Items listed in a dataset:
- - - - -
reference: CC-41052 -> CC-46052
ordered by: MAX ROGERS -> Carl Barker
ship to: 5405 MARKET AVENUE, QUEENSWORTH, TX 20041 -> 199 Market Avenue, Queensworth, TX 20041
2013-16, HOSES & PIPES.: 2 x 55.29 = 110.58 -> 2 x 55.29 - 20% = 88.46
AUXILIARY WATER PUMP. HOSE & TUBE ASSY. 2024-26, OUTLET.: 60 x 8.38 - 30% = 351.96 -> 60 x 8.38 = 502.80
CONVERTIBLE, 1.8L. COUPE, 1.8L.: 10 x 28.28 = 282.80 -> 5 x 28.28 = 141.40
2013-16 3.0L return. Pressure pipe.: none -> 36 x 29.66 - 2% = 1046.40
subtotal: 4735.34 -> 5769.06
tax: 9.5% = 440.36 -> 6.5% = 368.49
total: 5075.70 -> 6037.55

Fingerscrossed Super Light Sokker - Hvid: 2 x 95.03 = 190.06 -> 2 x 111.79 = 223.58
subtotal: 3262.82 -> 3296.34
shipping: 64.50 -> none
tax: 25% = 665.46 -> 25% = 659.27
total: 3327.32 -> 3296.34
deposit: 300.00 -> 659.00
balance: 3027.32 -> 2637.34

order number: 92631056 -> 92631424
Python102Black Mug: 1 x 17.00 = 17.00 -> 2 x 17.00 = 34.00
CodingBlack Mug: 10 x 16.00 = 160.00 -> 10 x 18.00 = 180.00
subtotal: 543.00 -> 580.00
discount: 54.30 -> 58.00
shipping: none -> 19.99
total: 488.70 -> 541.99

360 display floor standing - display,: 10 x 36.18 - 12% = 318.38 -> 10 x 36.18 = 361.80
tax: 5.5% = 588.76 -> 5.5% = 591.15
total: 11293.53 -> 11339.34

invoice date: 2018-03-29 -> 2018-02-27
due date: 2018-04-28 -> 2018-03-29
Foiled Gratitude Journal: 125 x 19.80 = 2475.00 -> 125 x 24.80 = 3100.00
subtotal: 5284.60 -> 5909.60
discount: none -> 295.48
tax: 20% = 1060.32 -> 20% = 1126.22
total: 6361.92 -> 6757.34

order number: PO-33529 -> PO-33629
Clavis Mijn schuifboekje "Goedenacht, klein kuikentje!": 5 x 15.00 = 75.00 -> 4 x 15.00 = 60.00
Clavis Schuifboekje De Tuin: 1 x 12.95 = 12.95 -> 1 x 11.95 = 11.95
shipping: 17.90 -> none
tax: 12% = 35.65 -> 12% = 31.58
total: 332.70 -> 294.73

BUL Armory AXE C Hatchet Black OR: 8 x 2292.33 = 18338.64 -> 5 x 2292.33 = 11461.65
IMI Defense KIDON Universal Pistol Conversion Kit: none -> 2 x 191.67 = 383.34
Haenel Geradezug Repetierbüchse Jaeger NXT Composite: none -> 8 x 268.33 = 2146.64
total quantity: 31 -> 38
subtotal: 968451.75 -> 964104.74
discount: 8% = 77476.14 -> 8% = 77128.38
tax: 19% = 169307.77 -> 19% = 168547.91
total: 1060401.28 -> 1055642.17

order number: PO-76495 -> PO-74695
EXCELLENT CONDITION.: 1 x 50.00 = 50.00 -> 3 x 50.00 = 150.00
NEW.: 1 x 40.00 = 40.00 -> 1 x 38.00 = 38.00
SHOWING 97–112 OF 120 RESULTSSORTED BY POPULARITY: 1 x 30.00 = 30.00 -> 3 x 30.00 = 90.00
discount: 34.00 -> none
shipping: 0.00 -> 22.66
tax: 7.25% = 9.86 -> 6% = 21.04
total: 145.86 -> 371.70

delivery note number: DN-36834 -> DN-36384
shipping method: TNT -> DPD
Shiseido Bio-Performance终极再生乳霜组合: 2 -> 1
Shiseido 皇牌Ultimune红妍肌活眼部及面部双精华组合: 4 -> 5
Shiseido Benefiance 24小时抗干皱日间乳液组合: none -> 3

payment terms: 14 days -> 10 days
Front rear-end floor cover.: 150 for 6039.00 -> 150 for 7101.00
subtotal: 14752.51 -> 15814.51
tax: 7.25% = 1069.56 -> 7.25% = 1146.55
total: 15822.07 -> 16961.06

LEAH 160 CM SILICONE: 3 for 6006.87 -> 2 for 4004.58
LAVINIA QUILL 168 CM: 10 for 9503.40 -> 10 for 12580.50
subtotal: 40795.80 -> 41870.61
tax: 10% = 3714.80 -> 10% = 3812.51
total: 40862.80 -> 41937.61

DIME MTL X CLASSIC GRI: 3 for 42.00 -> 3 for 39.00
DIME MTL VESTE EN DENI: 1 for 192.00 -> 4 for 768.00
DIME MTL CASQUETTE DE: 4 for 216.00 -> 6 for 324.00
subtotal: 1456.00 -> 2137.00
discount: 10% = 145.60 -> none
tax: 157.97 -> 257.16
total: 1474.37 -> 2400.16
- - - - -
# Exercise
Output all lines from the beginning of the data up to the line holding "360 display floor", that line included, exactly as written.

# Result of the task
reference: CC-41052 -> CC-46052
ordered by: MAX ROGERS -> Carl Barker
ship to: 5405 MARKET AVENUE, QUEENSWORTH, TX 20041 -> 199 Market Avenue, Queensworth, TX 20041
2013-16, HOSES & PIPES.: 2 x 55.29 = 110.58 -> 2 x 55.29 - 20% = 88.46
AUXILIARY WATER PUMP. HOSE & TUBE ASSY. 2024-26, OUTLET.: 60 x 8.38 - 30% = 351.96 -> 60 x 8.38 = 502.80
CONVERTIBLE, 1.8L. COUPE, 1.8L.: 10 x 28.28 = 282.80 -> 5 x 28.28 = 141.40
2013-16 3.0L return. Pressure pipe.: none -> 36 x 29.66 - 2% = 1046.40
subtotal: 4735.34 -> 5769.06
tax: 9.5% = 440.36 -> 6.5% = 368.49
total: 5075.70 -> 6037.55

Fingerscrossed Super Light Sokker - Hvid: 2 x 95.03 = 190.06 -> 2 x 111.79 = 223.58
subtotal: 3262.82 -> 3296.34
shipping: 64.50 -> none
tax: 25% = 665.46 -> 25% = 659.27
total: 3327.32 -> 3296.34
deposit: 300.00 -> 659.00
balance: 3027.32 -> 2637.34

order number: 92631056 -> 92631424
Python102Black Mug: 1 x 17.00 = 17.00 -> 2 x 17.00 = 34.00
CodingBlack Mug: 10 x 16.00 = 160.00 -> 10 x 18.00 = 180.00
subtotal: 543.00 -> 580.00
discount: 54.30 -> 58.00
shipping: none -> 19.99
total: 488.70 -> 541.99

360 display floor standing - display,: 10 x 36.18 - 12% = 318.38 -> 10 x 36.18 = 361.80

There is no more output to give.